WHAT YOU SHOULD DO: Set down each record that follows exactly. Drop the images.

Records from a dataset
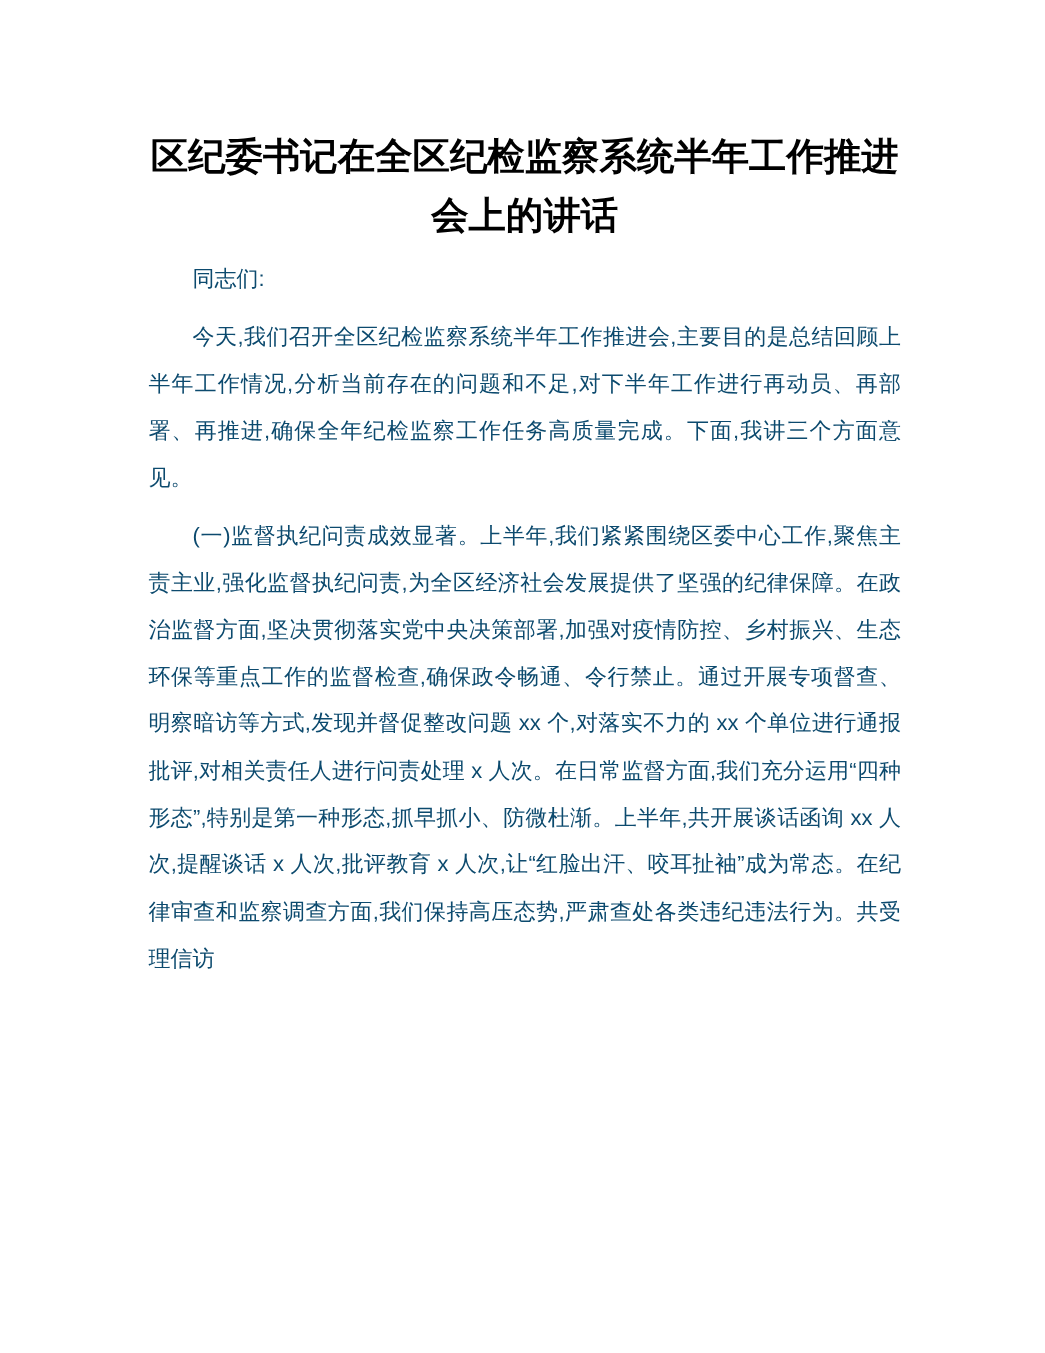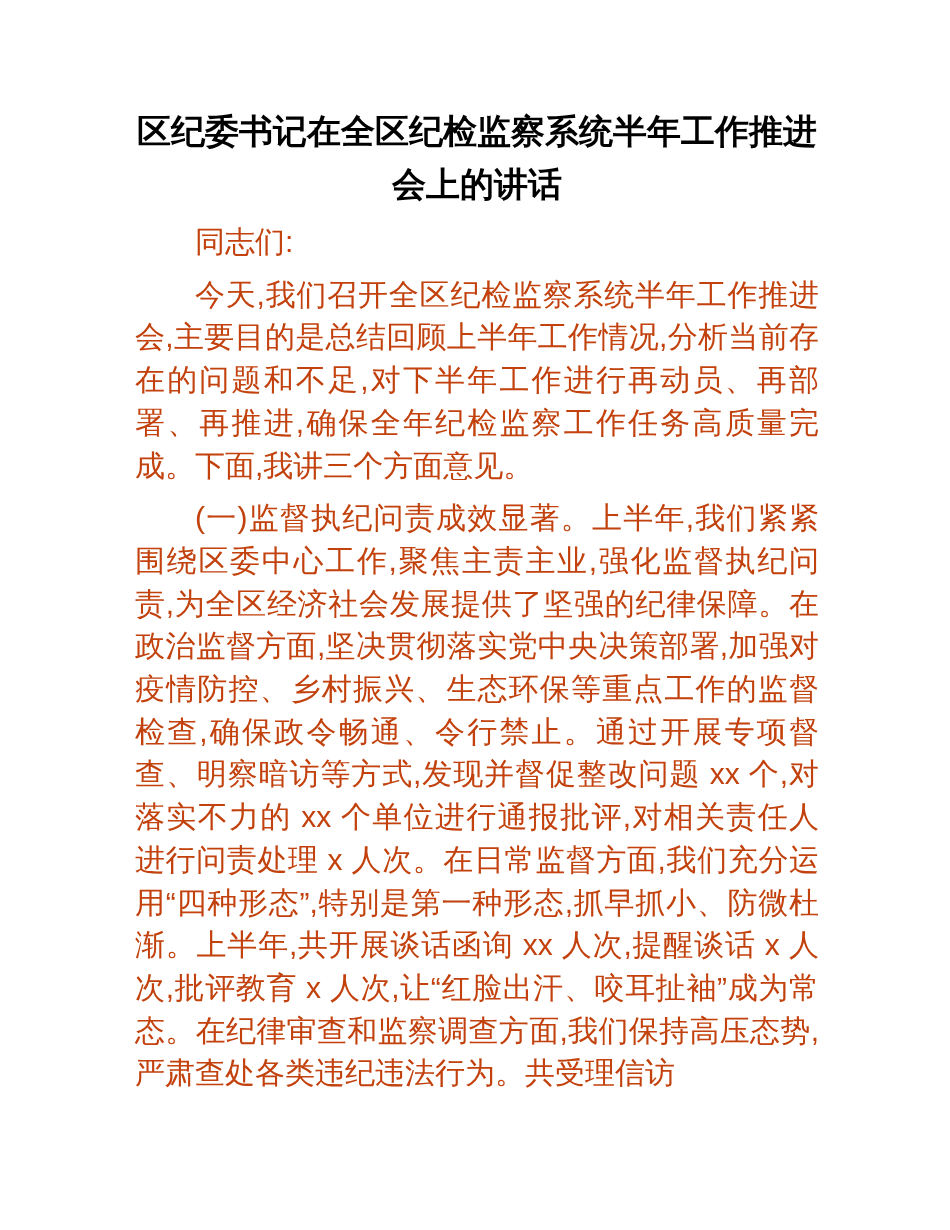--- a/index.html
+++ b/index.html
@@ -20,31 +20,31 @@
     padding: 101px 131px 0 135px;
     background: #ffffff;
     color: #000000;
     overflow: hidden;
   }
   .doc-title {
     font-size: 34px;
     line-height: 53px;
     font-weight: 700;
     text-align: center;
-    margin: 4px 0 4px 0;
+    margin: 16px 0 4px 0;
     color: #000000;
   }
   .doc-para {
-    font-size: 30px;
+    font-size: 20px;
     line-height: 42.7px;
     margin: 10px 0 0 0;
     text-align: justify;
     text-justify: inter-ideograph;
     text-indent: 2em;
-    color: #c2410c;
+    color: #0c4a6e;
     word-break: break-all;
   }
 </style>
 </head>
 <body>
 
 <div class="page">
   <h1 class="doc-title">区纪委书记在全区纪检监察系统半年工作推进会上的讲话</h1>
 
   <p class="doc-para">同志们:</p>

TASK RESPONSE:
--- a/index.html
+++ b/index.html
@@ -20,31 +20,31 @@
     padding: 101px 131px 0 135px;
     background: #ffffff;
     color: #000000;
     overflow: hidden;
   }
   .doc-title {
     font-size: 34px;
     line-height: 53px;
     font-weight: 700;
     text-align: center;
-    margin: 4px 0 4px 0;
+    margin: 16px 0 4px 0;
     color: #000000;
   }
   .doc-para {
-    font-size: 30px;
+    font-size: 20px;
     line-height: 42.7px;
     margin: 10px 0 0 0;
     text-align: justify;
     text-justify: inter-ideograph;
     text-indent: 2em;
-    color: #c2410c;
+    color: #0c4a6e;
     word-break: break-all;
   }
 </style>
 </head>
 <body>
 
 <div class="page">
   <h1 class="doc-title">区纪委书记在全区纪检监察系统半年工作推进会上的讲话</h1>
 
   <p class="doc-para">同志们:</p>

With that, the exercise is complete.